*** Block opens ***
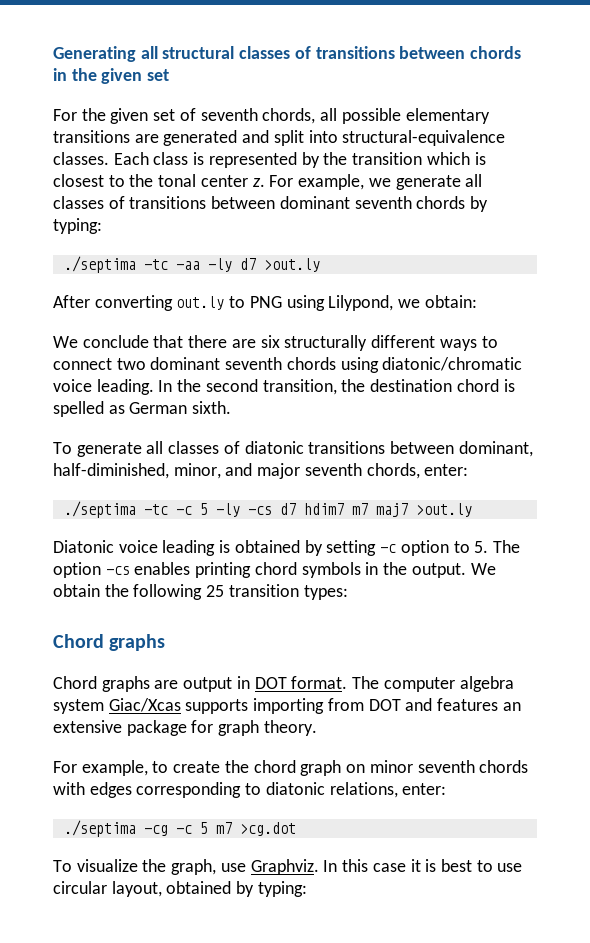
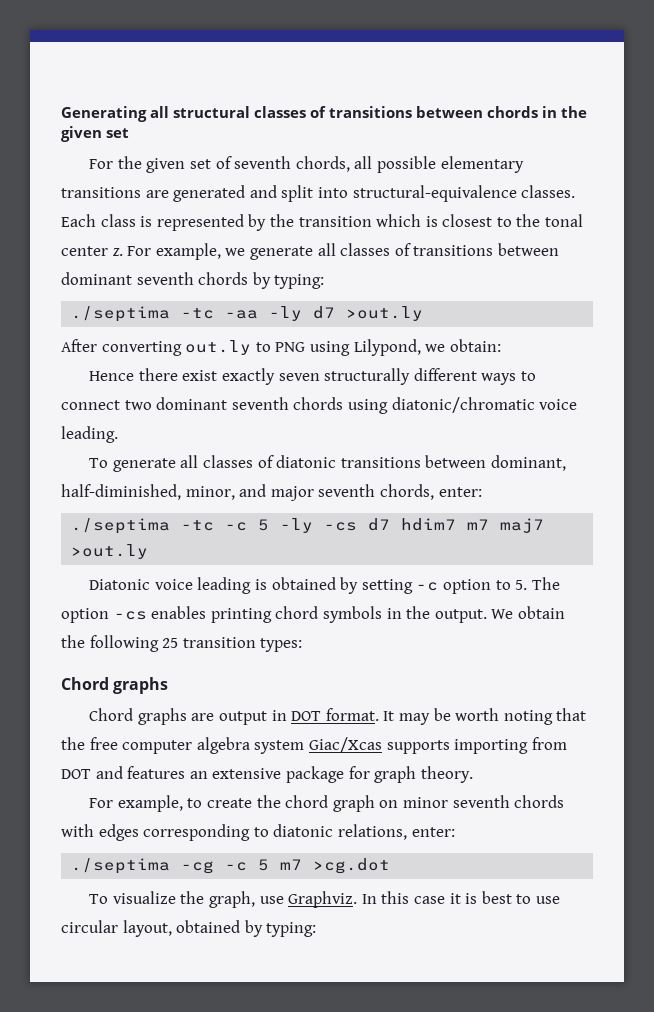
[53,335,280,348] We conclude that there are six -> [89,368,320,385] Hence there exist exactly seven
[158,379,515,395] [53,401,232,417] In the second transition, the destination chord is spelled as German sixth. -> (118, 434) none
[352,676,380,689] The -> [383,708,587,725] [61,737,118,750] It may be worth noting that the free

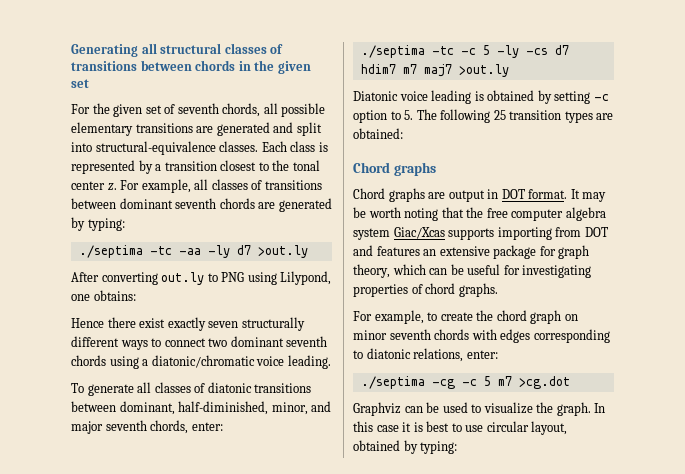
[269,214,438,227] the transition which is -> [155,161,217,171] a transition
[225,246,313,260] we generate -> (191, 186) none
(249, 278) none -> [258,198,332,212] are generated
[425,339,501,352] we obtain: -> [71,290,136,301] one obtains:
(388, 406) none -> [142,359,149,366] a
[61,606,565,623] [61,635,303,652] option -cs enables printing chord symbols in the output. We obtain the following 25 transition types: -> [440,109,614,123] [353,128,403,139] following 25 transition types are obtained:
[420,766,473,783] theory. -> [353,264,592,278] [353,283,498,297] theory, which can be useful for investigating properties of chord graphs.
[89,891,358,908] To visualize the graph, use Graphviz. -> [353,402,591,416] Graphviz can be used to visualize the graph.

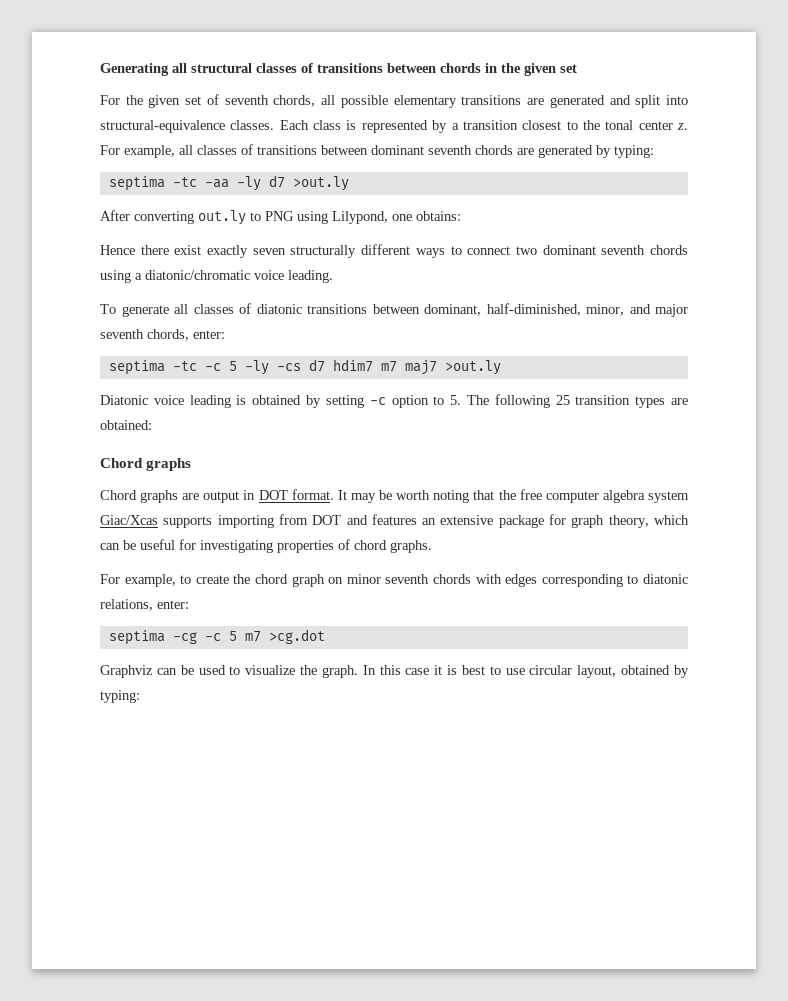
[78,245,143,258] ./septima -> [108,176,165,191] septima
[360,45,425,58] ./septima -> [108,360,165,375] septima
[360,376,425,389] ./septima -> [108,630,165,645] septima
*** Block closes ***
Assignment | What this exercise asks for is every line of the data above with the word "septima".

Written reply |
[78,245,143,258] ./septima -> [108,176,165,191] septima
[360,45,425,58] ./septima -> [108,360,165,375] septima
[360,376,425,389] ./septima -> [108,630,165,645] septima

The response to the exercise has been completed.